--- GIVEN DATA ---

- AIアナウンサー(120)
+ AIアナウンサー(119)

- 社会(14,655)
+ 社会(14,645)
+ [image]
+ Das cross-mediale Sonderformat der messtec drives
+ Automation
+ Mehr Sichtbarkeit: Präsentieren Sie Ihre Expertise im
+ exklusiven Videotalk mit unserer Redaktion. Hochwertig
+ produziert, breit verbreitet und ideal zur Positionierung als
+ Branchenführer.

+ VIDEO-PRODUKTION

---
--- GIVEN DATA ---

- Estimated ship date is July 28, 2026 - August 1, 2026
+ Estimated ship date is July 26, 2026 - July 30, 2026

---
--- GIVEN DATA ---

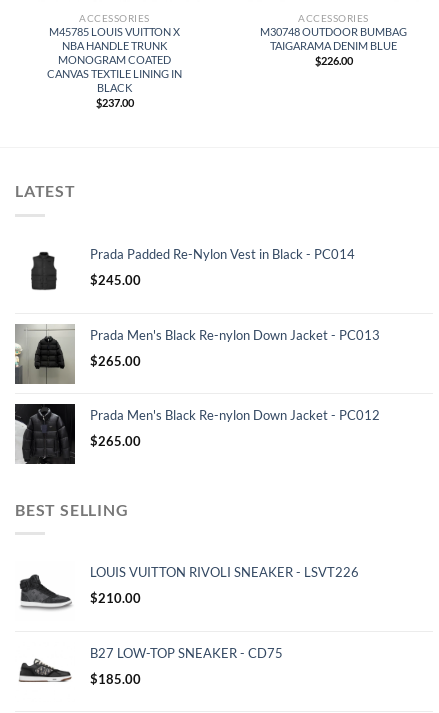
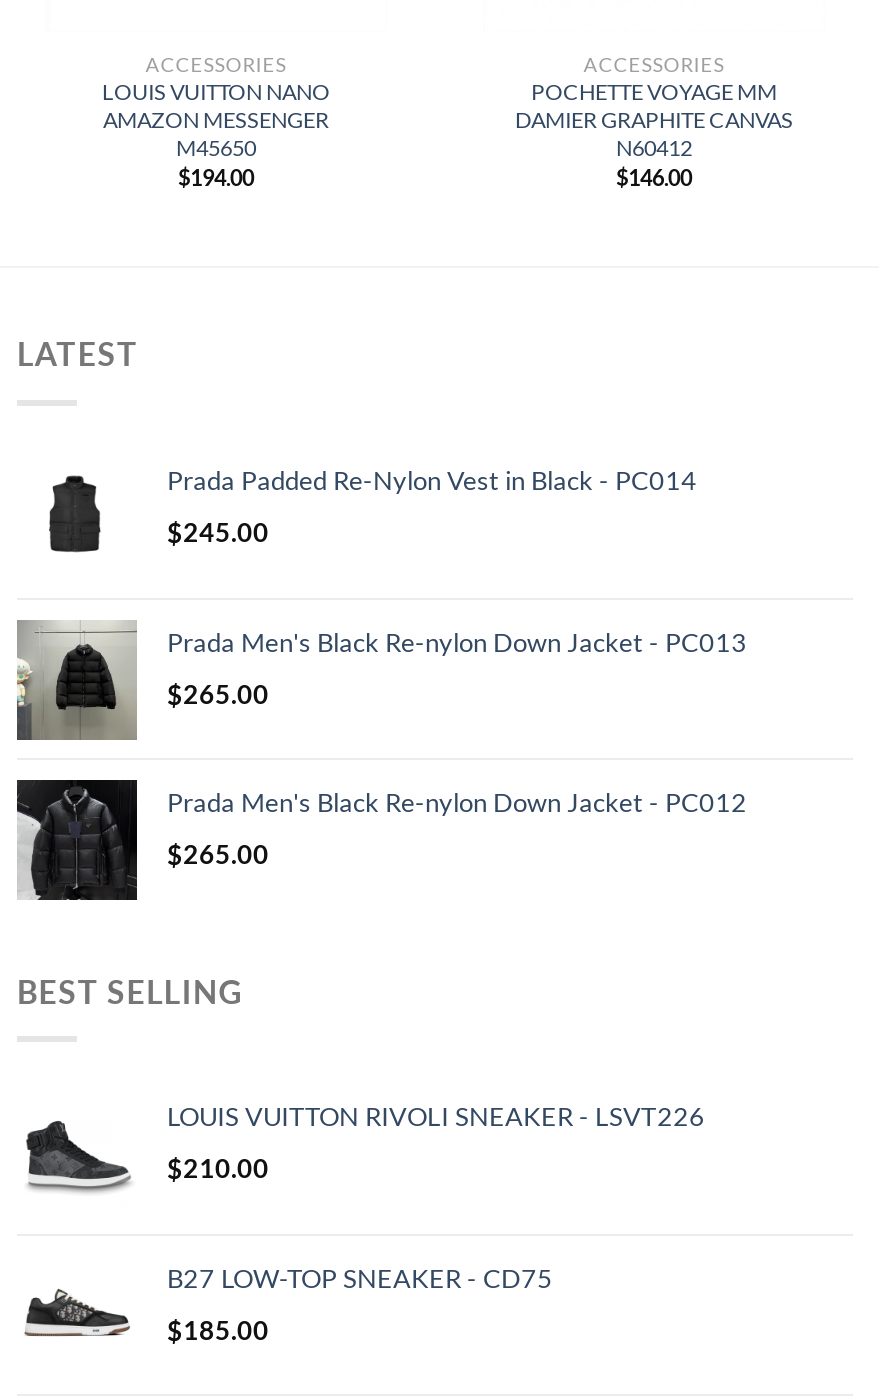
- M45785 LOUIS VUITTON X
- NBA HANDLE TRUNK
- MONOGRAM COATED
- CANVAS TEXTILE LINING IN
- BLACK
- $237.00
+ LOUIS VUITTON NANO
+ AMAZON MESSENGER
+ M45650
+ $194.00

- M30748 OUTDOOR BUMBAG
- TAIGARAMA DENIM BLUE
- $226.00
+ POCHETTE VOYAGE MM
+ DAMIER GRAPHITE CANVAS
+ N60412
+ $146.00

---

REQUIREMENT: Show all lines in the entries above where the string "LOUIS" appears.

EXPECTED OUTPUT:
- M45785 LOUIS VUITTON X
+ LOUIS VUITTON NANO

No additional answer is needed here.